WORK TASK
The records that follow must be repeated verbatim, every one of them.

TASK MATERIAL: Begin

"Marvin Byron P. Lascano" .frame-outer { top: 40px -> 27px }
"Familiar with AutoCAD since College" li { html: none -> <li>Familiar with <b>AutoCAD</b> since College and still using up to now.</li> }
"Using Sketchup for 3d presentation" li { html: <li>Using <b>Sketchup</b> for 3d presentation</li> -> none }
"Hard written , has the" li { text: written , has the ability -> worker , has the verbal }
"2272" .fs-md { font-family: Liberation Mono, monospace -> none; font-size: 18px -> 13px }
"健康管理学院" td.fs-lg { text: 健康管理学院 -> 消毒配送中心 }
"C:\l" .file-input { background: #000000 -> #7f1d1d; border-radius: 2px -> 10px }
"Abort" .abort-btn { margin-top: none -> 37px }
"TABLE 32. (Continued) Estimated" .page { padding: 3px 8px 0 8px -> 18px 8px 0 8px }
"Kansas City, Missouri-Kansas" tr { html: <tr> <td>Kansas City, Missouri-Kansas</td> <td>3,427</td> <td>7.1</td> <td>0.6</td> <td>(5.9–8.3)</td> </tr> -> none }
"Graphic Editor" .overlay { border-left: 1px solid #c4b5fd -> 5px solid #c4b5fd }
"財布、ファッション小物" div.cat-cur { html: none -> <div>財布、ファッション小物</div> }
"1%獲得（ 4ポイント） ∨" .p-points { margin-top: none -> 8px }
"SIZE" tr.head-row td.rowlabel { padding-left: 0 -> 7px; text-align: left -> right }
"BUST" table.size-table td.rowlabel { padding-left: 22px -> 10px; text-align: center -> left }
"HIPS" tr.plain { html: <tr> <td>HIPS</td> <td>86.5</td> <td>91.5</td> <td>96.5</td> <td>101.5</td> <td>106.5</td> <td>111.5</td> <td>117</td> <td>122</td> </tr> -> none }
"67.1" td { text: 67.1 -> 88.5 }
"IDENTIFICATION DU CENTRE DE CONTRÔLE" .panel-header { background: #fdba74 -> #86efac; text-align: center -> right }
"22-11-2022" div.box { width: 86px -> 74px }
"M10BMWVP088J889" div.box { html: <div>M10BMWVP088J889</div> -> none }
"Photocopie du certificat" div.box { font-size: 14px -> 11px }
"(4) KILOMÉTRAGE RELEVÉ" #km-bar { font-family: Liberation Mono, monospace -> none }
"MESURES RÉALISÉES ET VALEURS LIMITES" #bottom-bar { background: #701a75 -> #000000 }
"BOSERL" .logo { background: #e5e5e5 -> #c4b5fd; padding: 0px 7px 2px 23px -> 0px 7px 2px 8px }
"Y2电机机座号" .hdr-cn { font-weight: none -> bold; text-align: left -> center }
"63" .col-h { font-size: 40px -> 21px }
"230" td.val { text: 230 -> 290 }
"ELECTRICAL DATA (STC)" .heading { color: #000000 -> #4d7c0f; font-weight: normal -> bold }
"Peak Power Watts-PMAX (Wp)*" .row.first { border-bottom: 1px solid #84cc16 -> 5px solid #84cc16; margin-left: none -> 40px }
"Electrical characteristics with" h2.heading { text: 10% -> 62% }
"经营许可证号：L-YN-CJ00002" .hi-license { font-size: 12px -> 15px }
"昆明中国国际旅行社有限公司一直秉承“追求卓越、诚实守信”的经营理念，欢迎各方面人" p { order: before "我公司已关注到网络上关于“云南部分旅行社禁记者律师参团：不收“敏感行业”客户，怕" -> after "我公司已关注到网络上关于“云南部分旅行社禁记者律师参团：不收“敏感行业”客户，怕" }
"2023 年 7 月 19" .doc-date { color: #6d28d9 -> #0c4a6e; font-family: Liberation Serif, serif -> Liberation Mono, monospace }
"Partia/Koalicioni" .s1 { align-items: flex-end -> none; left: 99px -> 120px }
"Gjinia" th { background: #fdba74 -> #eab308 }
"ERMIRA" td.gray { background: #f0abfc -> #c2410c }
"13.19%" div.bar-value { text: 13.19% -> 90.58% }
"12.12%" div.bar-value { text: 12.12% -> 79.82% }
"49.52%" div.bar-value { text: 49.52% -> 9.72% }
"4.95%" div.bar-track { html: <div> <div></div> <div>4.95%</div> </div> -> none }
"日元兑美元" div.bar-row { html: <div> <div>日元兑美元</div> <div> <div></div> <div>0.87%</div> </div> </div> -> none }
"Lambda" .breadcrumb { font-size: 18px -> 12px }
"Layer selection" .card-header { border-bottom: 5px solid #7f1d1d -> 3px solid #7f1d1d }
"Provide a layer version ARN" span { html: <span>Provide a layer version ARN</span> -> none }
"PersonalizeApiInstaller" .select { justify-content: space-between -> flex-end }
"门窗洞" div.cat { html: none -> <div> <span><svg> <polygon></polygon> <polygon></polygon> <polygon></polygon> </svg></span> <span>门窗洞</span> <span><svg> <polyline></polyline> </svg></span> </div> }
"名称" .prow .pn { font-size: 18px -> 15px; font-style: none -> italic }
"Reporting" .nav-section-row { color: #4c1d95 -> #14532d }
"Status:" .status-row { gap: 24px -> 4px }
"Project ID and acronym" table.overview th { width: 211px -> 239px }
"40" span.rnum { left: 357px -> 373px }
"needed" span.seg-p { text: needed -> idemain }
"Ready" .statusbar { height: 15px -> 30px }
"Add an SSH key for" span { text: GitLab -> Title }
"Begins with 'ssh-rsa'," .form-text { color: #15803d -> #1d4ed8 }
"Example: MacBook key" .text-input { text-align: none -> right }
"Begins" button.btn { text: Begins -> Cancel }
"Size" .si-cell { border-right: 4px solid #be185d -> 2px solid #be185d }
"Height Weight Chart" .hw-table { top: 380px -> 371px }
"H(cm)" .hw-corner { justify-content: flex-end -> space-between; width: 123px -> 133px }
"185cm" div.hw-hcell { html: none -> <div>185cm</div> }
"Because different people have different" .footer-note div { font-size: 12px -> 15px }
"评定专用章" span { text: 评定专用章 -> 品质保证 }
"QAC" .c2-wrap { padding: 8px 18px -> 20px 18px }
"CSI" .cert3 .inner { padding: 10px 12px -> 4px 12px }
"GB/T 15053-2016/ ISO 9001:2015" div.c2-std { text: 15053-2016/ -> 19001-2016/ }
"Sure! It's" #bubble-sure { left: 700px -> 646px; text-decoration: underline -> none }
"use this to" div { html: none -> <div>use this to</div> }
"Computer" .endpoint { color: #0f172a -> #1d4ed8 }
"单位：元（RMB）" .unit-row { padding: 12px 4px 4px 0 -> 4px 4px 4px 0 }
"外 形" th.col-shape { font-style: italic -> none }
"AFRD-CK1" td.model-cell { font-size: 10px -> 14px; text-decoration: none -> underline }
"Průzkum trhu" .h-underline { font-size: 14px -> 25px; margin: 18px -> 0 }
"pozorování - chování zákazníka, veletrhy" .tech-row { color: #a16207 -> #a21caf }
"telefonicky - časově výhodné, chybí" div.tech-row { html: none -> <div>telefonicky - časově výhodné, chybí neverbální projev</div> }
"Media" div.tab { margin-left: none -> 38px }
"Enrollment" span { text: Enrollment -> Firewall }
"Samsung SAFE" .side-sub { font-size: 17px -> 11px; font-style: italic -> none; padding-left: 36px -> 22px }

TASK MATERIAL: End

FINISHED TASK
"Marvin Byron P. Lascano" .frame-outer { top: 40px -> 27px }
"Familiar with AutoCAD since College" li { html: none -> <li>Familiar with <b>AutoCAD</b> since College and still using up to now.</li> }
"Using Sketchup for 3d presentation" li { html: <li>Using <b>Sketchup</b> for 3d presentation</li> -> none }
"Hard written , has the" li { text: written , has the ability -> worker , has the verbal }
"2272" .fs-md { font-family: Liberation Mono, monospace -> none; font-size: 18px -> 13px }
"健康管理学院" td.fs-lg { text: 健康管理学院 -> 消毒配送中心 }
"C:\l" .file-input { background: #000000 -> #7f1d1d; border-radius: 2px -> 10px }
"Abort" .abort-btn { margin-top: none -> 37px }
"TABLE 32. (Continued) Estimated" .page { padding: 3px 8px 0 8px -> 18px 8px 0 8px }
"Kansas City, Missouri-Kansas" tr { html: <tr> <td>Kansas City, Missouri-Kansas</td> <td>3,427</td> <td>7.1</td> <td>0.6</td> <td>(5.9–8.3)</td> </tr> -> none }
"Graphic Editor" .overlay { border-left: 1px solid #c4b5fd -> 5px solid #c4b5fd }
"財布、ファッション小物" div.cat-cur { html: none -> <div>財布、ファッション小物</div> }
"1%獲得（ 4ポイント） ∨" .p-points { margin-top: none -> 8px }
"SIZE" tr.head-row td.rowlabel { padding-left: 0 -> 7px; text-align: left -> right }
"BUST" table.size-table td.rowlabel { padding-left: 22px -> 10px; text-align: center -> left }
"HIPS" tr.plain { html: <tr> <td>HIPS</td> <td>86.5</td> <td>91.5</td> <td>96.5</td> <td>101.5</td> <td>106.5</td> <td>111.5</td> <td>117</td> <td>122</td> </tr> -> none }
"67.1" td { text: 67.1 -> 88.5 }
"IDENTIFICATION DU CENTRE DE CONTRÔLE" .panel-header { background: #fdba74 -> #86efac; text-align: center -> right }
"22-11-2022" div.box { width: 86px -> 74px }
"M10BMWVP088J889" div.box { html: <div>M10BMWVP088J889</div> -> none }
"Photocopie du certificat" div.box { font-size: 14px -> 11px }
"(4) KILOMÉTRAGE RELEVÉ" #km-bar { font-family: Liberation Mono, monospace -> none }
"MESURES RÉALISÉES ET VALEURS LIMITES" #bottom-bar { background: #701a75 -> #000000 }
"BOSERL" .logo { background: #e5e5e5 -> #c4b5fd; padding: 0px 7px 2px 23px -> 0px 7px 2px 8px }
"Y2电机机座号" .hdr-cn { font-weight: none -> bold; text-align: left -> center }
"63" .col-h { font-size: 40px -> 21px }
"230" td.val { text: 230 -> 290 }
"ELECTRICAL DATA (STC)" .heading { color: #000000 -> #4d7c0f; font-weight: normal -> bold }
"Peak Power Watts-PMAX (Wp)*" .row.first { border-bottom: 1px solid #84cc16 -> 5px solid #84cc16; margin-left: none -> 40px }
"Electrical characteristics with" h2.heading { text: 10% -> 62% }
"经营许可证号：L-YN-CJ00002" .hi-license { font-size: 12px -> 15px }
"昆明中国国际旅行社有限公司一直秉承“追求卓越、诚实守信”的经营理念，欢迎各方面人" p { order: before "我公司已关注到网络上关于“云南部分旅行社禁记者律师参团：不收“敏感行业”客户，怕" -> after "我公司已关注到网络上关于“云南部分旅行社禁记者律师参团：不收“敏感行业”客户，怕" }
"2023 年 7 月 19" .doc-date { color: #6d28d9 -> #0c4a6e; font-family: Liberation Serif, serif -> Liberation Mono, monospace }
"Partia/Koalicioni" .s1 { align-items: flex-end -> none; left: 99px -> 120px }
"Gjinia" th { background: #fdba74 -> #eab308 }
"ERMIRA" td.gray { background: #f0abfc -> #c2410c }
"13.19%" div.bar-value { text: 13.19% -> 90.58% }
"12.12%" div.bar-value { text: 12.12% -> 79.82% }
"49.52%" div.bar-value { text: 49.52% -> 9.72% }
"4.95%" div.bar-track { html: <div> <div></div> <div>4.95%</div> </div> -> none }
"日元兑美元" div.bar-row { html: <div> <div>日元兑美元</div> <div> <div></div> <div>0.87%</div> </div> </div> -> none }
"Lambda" .breadcrumb { font-size: 18px -> 12px }
"Layer selection" .card-header { border-bottom: 5px solid #7f1d1d -> 3px solid #7f1d1d }
"Provide a layer version ARN" span { html: <span>Provide a layer version ARN</span> -> none }
"PersonalizeApiInstaller" .select { justify-content: space-between -> flex-end }
"门窗洞" div.cat { html: none -> <div> <span><svg> <polygon></polygon> <polygon></polygon> <polygon></polygon> </svg></span> <span>门窗洞</span> <span><svg> <polyline></polyline> </svg></span> </div> }
"名称" .prow .pn { font-size: 18px -> 15px; font-style: none -> italic }
"Reporting" .nav-section-row { color: #4c1d95 -> #14532d }
"Status:" .status-row { gap: 24px -> 4px }
"Project ID and acronym" table.overview th { width: 211px -> 239px }
"40" span.rnum { left: 357px -> 373px }
"needed" span.seg-p { text: needed -> idemain }
"Ready" .statusbar { height: 15px -> 30px }
"Add an SSH key for" span { text: GitLab -> Title }
"Begins with 'ssh-rsa'," .form-text { color: #15803d -> #1d4ed8 }
"Example: MacBook key" .text-input { text-align: none -> right }
"Begins" button.btn { text: Begins -> Cancel }
"Size" .si-cell { border-right: 4px solid #be185d -> 2px solid #be185d }
"Height Weight Chart" .hw-table { top: 380px -> 371px }
"H(cm)" .hw-corner { justify-content: flex-end -> space-between; width: 123px -> 133px }
"185cm" div.hw-hcell { html: none -> <div>185cm</div> }
"Because different people have different" .footer-note div { font-size: 12px -> 15px }
"评定专用章" span { text: 评定专用章 -> 品质保证 }
"QAC" .c2-wrap { padding: 8px 18px -> 20px 18px }
"CSI" .cert3 .inner { padding: 10px 12px -> 4px 12px }
"GB/T 15053-2016/ ISO 9001:2015" div.c2-std { text: 15053-2016/ -> 19001-2016/ }
"Sure! It's" #bubble-sure { left: 700px -> 646px; text-decoration: underline -> none }
"use this to" div { html: none -> <div>use this to</div> }
"Computer" .endpoint { color: #0f172a -> #1d4ed8 }
"单位：元（RMB）" .unit-row { padding: 12px 4px 4px 0 -> 4px 4px 4px 0 }
"外 形" th.col-shape { font-style: italic -> none }
"AFRD-CK1" td.model-cell { font-size: 10px -> 14px; text-decoration: none -> underline }
"Průzkum trhu" .h-underline { font-size: 14px -> 25px; margin: 18px -> 0 }
"pozorování - chování zákazníka, veletrhy" .tech-row { color: #a16207 -> #a21caf }
"telefonicky - časově výhodné, chybí" div.tech-row { html: none -> <div>telefonicky - časově výhodné, chybí neverbální projev</div> }
"Media" div.tab { margin-left: none -> 38px }
"Enrollment" span { text: Enrollment -> Firewall }
"Samsung SAFE" .side-sub { font-size: 17px -> 11px; font-style: italic -> none; padding-left: 36px -> 22px }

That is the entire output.